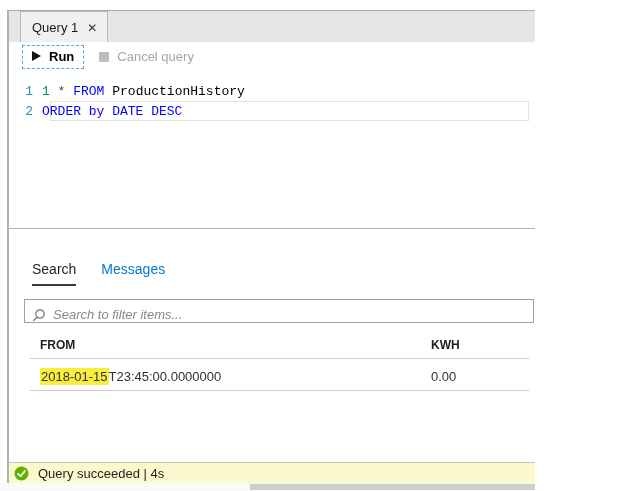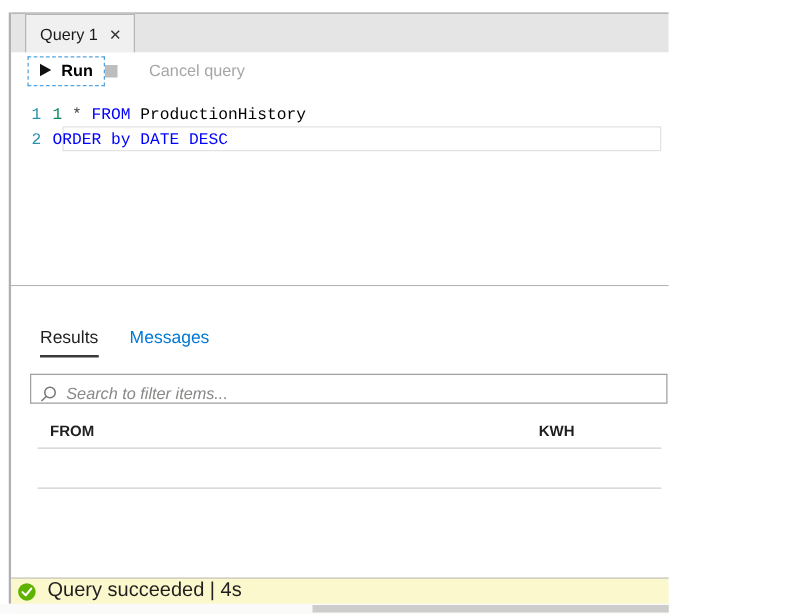--- a/index.html
+++ b/index.html
@@ -29,7 +29,7 @@
   }
   .run-label { color:#000000; font-weight:700; font-size:13px; }
   .play-icon { width:0; height:0; border-top:5px solid transparent; border-bottom:5px solid transparent; border-left:9px solid #111111; }
-  .cancel-btn { display:flex; align-items:center; gap:25px; color:#a6a6a6; }
+  .cancel-btn { margin-left:15px; display:flex; align-items:center; gap:8px; color:#a6a6a6; }
   .stop-icon { width:10px; height:10px; background:#bdbdbd; }
   .cancel-label { font-size:13px; }
 

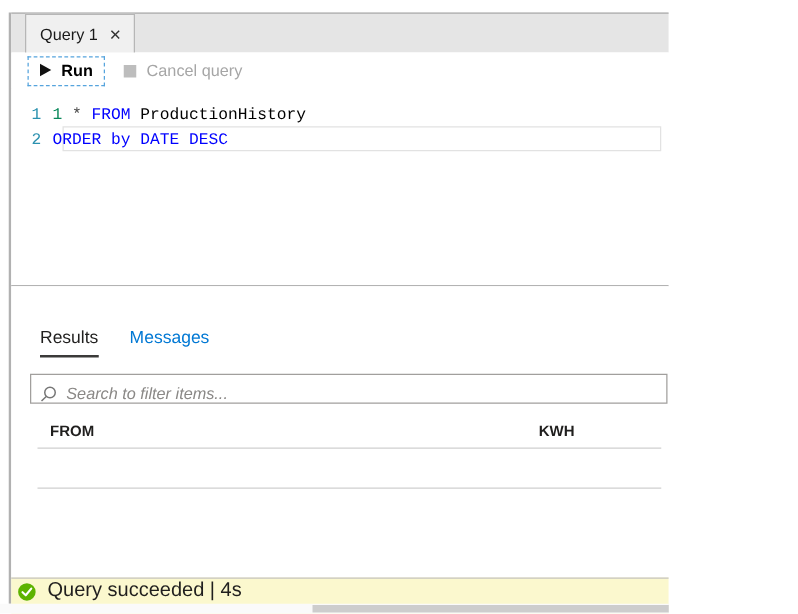--- a/index.html
+++ b/index.html
@@ -122,7 +122,7 @@
 
   <div class="results">
     <div class="rtab-row">
-      <span class="rtab active">Results</span>
+      <span class="rtab active">Search</span>
       <span class="rtab inactive">Messages</span>
     </div>
 

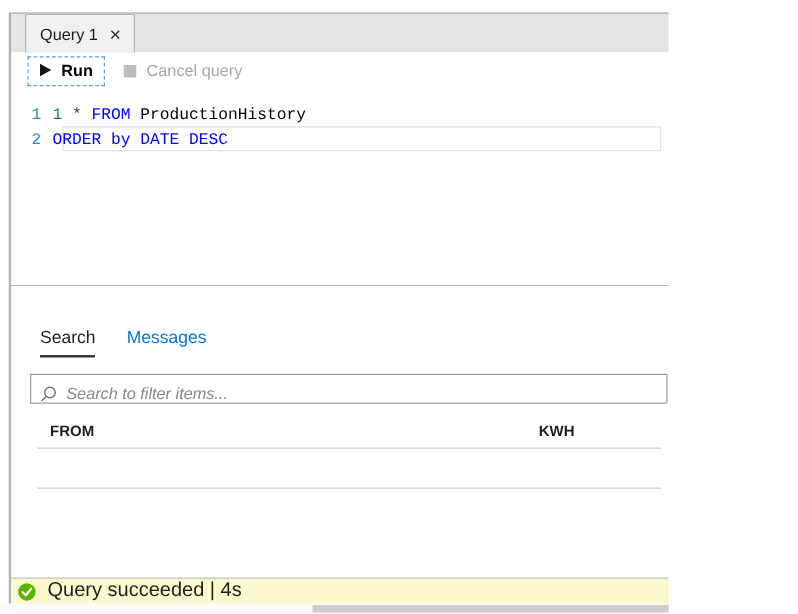--- a/index.html
+++ b/index.html
@@ -142,6 +142,10 @@
     </div>
     <div class="hline hline-a"></div>
 
+    <div class="data-row">
+      <span class="col-date"><span class="hl-yellow">2018-01-15</span><span>T23:45:00.0000000</span></span>
+      <span class="col-kwh">0.00</span>
+    </div>
     <div class="hline hline-b"></div>
   </div>
 

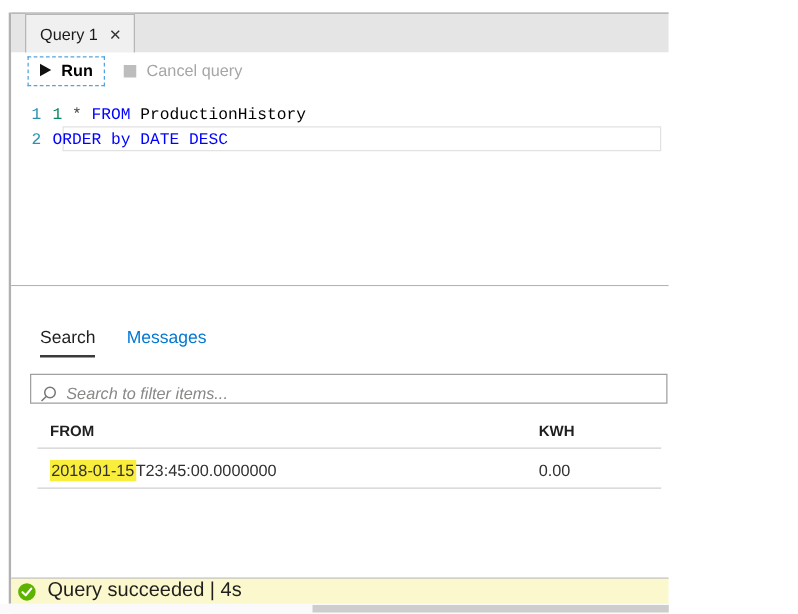--- a/index.html
+++ b/index.html
@@ -72,7 +72,7 @@
     background:#fbf8ce; border-top:1px solid #c6c4c0;
     display:flex; align-items:center; gap:9px; padding:0 0 8px 5px;
   }
-  .status-text { font-size:16px; color:#201f1e; }
+  .status-text { font-size:13px; color:#201f1e; }
 
   
   .bottom-track { position:absolute; left:0; top:483px; width:561px; height:8px; background:#fafafa; }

● **Required action**
Check each line of the records above for the string "cancel", and report every line that has it.

● **Written answer**
-  .cancel-btn { display:flex; align-items:center; gap:25px; color:#a6a6a6; }
+  .cancel-btn { margin-left:15px; display:flex; align-items:center; gap:8px; color:#a6a6a6; }
   .cancel-label { font-size:13px; }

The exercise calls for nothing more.